The authors of the paper “The Distributional Consequences of Trade: Evidence from the Repeal of the Corn Laws” discuss an event of trade liberalization in the United Kingdom (UK) in 1846. The paper discusses that during the French Revolutionary and Napoleonic Wars from 1792-1815, the UK was basically continuously at war with France. In addition, the continental blockade of Napoleon largely prevented the trade of wheat with the traditional trading partners, namely Prussia and Russia. As a consequence of this, the price of wheat increased substantially, benefitting rural landowners and harming workers, manufacturers, and merchants.

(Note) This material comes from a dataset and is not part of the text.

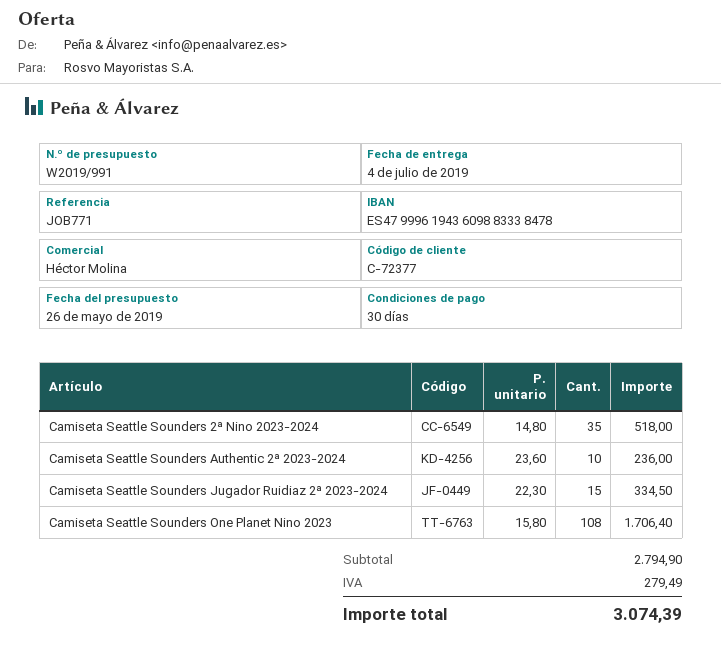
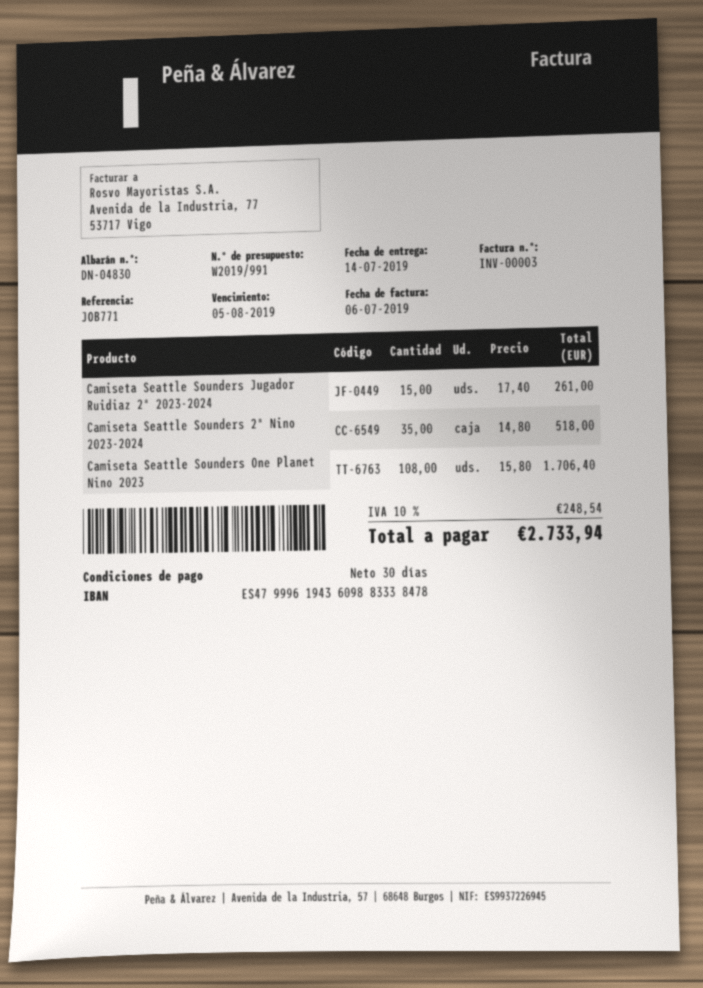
delivery date: 2019-07-04 -> 2019-07-14
Camiseta Seattle Sounders Authentic 2ª 2023-2024: 10 x 23.60 = 236.00 -> none
Camiseta Seattle Sounders Jugador Ruidiaz 2ª 2023-2024: 15 x 22.30 = 334.50 -> 15 x 17.40 = 261.00
tax: 279.49 -> 248.54
total: 3074.39 -> 2733.94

After the wars, the government passed the Corn Laws in 1815, which defended the status quo after the wars and protected the beneficiaries of increased corn prices. Since domestic harvests from 1837 onwards were poor, a movement was formed to repeal these laws, leading to the abolishment of the laws in 1846. The paper shows that the repeal of the laws led to a population movement from rural to urban areas, decreasing in agricultural activity, and a change in the relative valuation of land and buildings.

11. Bonus insight: Informational clutters (Dirk Brounen)

IXP was one of many new words and terms I encountered at this year’s AREUEA international meeting. An IXP is an internet exchange point, and new research by David Ling and Andy Naranjoshows that office locations near these IXPs can charge higher rents and prices. Why? Because smooth and speedy information flows matter.

That these information flows matter more and more, was also part of Colin Lizieri’s keynote speech. Colin taught us how imperfect information transfers and processes can distort the capitalization of energy efficiency. But the conference provided many more examples of how relevant information is often not properly converted into prudent decision-making. Information on increasing flooding risk, rental vouchers, mortgage duties, and even on public transport subscriptions were discussed, and every time the authors concluded that consumers failed to make the sound decision. Hence, in line with Colin’s plea, I would like to have a closer look at the IXPs within the real estate value chain. More specifically the role of real estate agents and mortgage advisors. How well do they transfer and translate relevant information to their clients? And how can we enhance the quality of this transfer of information?